(Image comparison data)
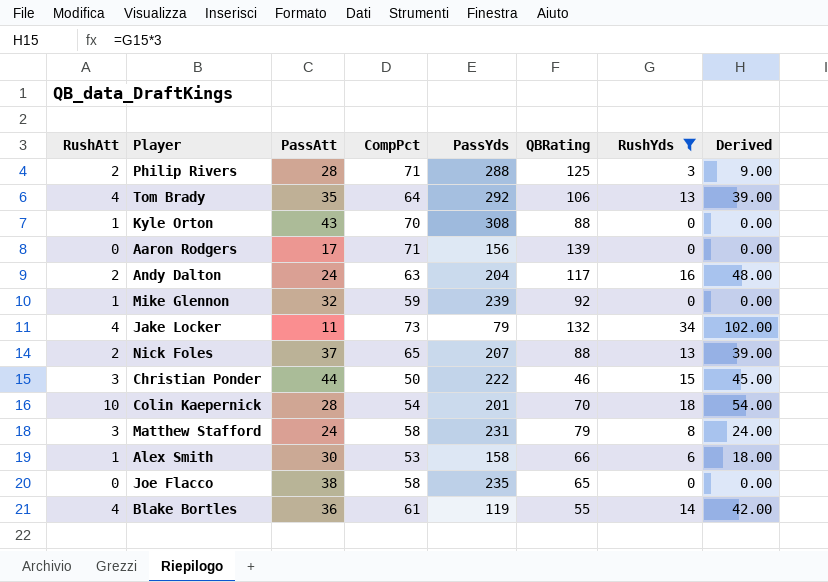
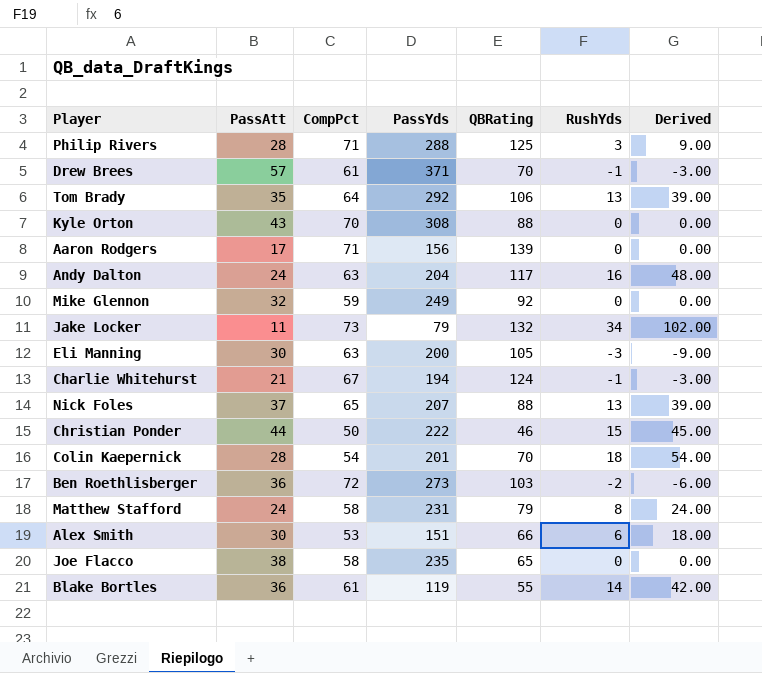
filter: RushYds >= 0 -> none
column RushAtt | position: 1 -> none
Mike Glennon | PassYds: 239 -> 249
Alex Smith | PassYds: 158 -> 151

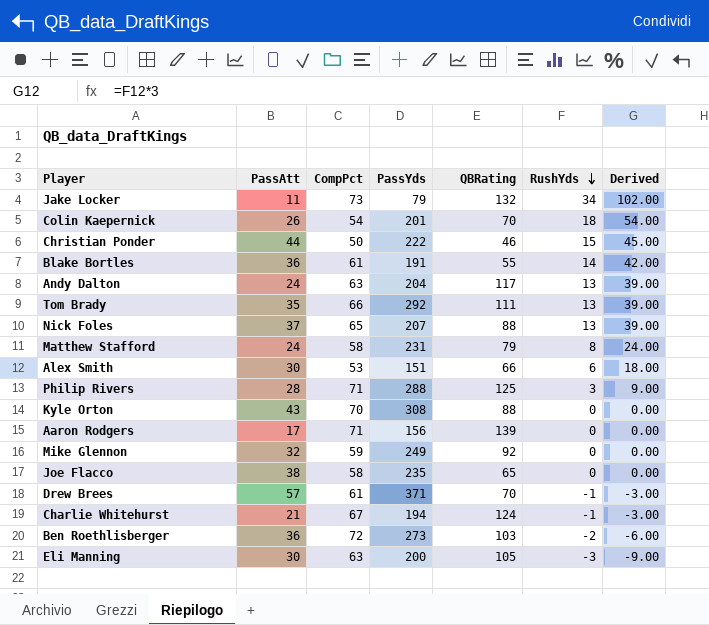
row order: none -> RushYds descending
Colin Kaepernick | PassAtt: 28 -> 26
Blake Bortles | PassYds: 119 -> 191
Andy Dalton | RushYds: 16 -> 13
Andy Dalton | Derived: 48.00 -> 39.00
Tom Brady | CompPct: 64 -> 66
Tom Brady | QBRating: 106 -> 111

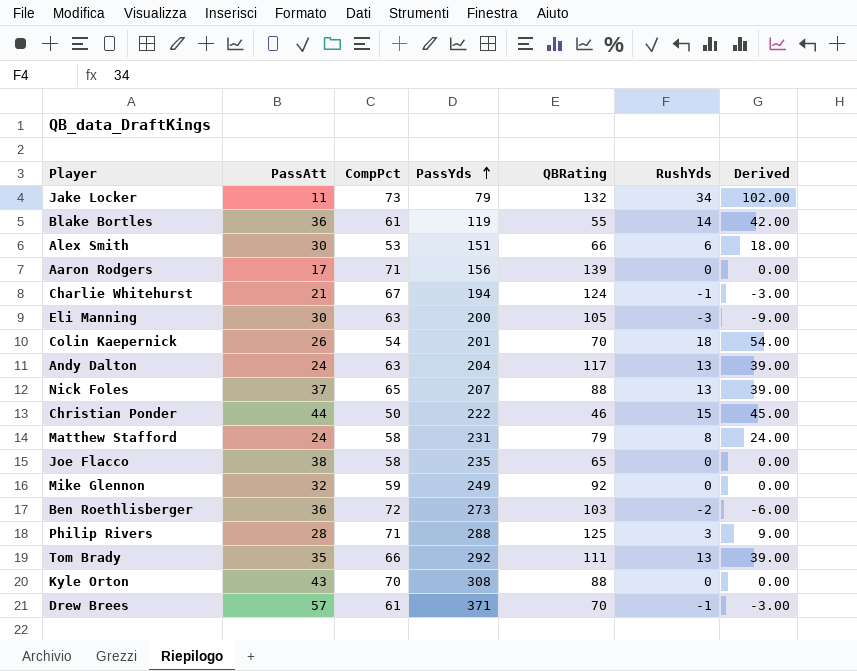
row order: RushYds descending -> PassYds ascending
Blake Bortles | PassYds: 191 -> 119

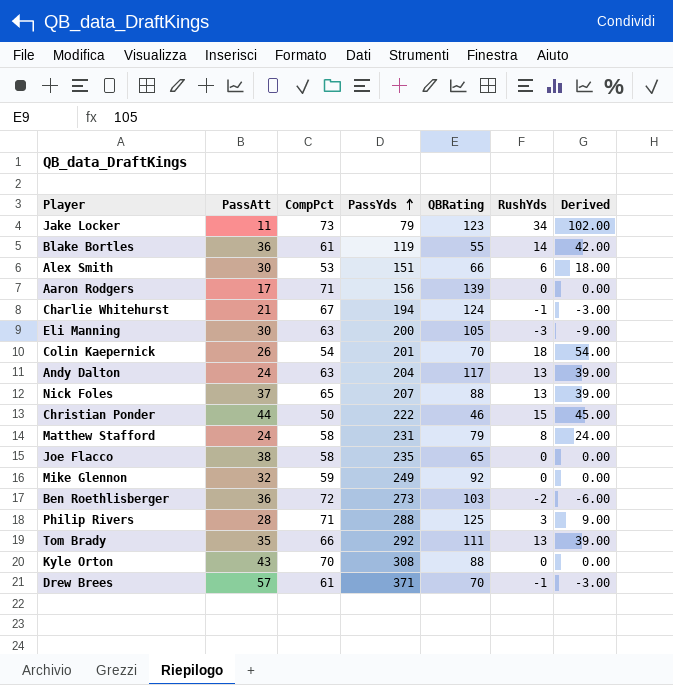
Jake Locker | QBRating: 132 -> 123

**TASK ITEM**
Leaving every picture aside, reproduce exactly the lines above from the one with "Alex Smith | PassYds: 158 -> 151" up to and including the one with "Blake Bortles | PassYds: 191 -> 119", and no others.

**SOLUTION FOR THIS TASK**
Alex Smith | PassYds: 158 -> 151

row order: none -> RushYds descending
Colin Kaepernick | PassAtt: 28 -> 26
Blake Bortles | PassYds: 119 -> 191
Andy Dalton | RushYds: 16 -> 13
Andy Dalton | Derived: 48.00 -> 39.00
Tom Brady | CompPct: 64 -> 66
Tom Brady | QBRating: 106 -> 111

row order: RushYds descending -> PassYds ascending
Blake Bortles | PassYds: 191 -> 119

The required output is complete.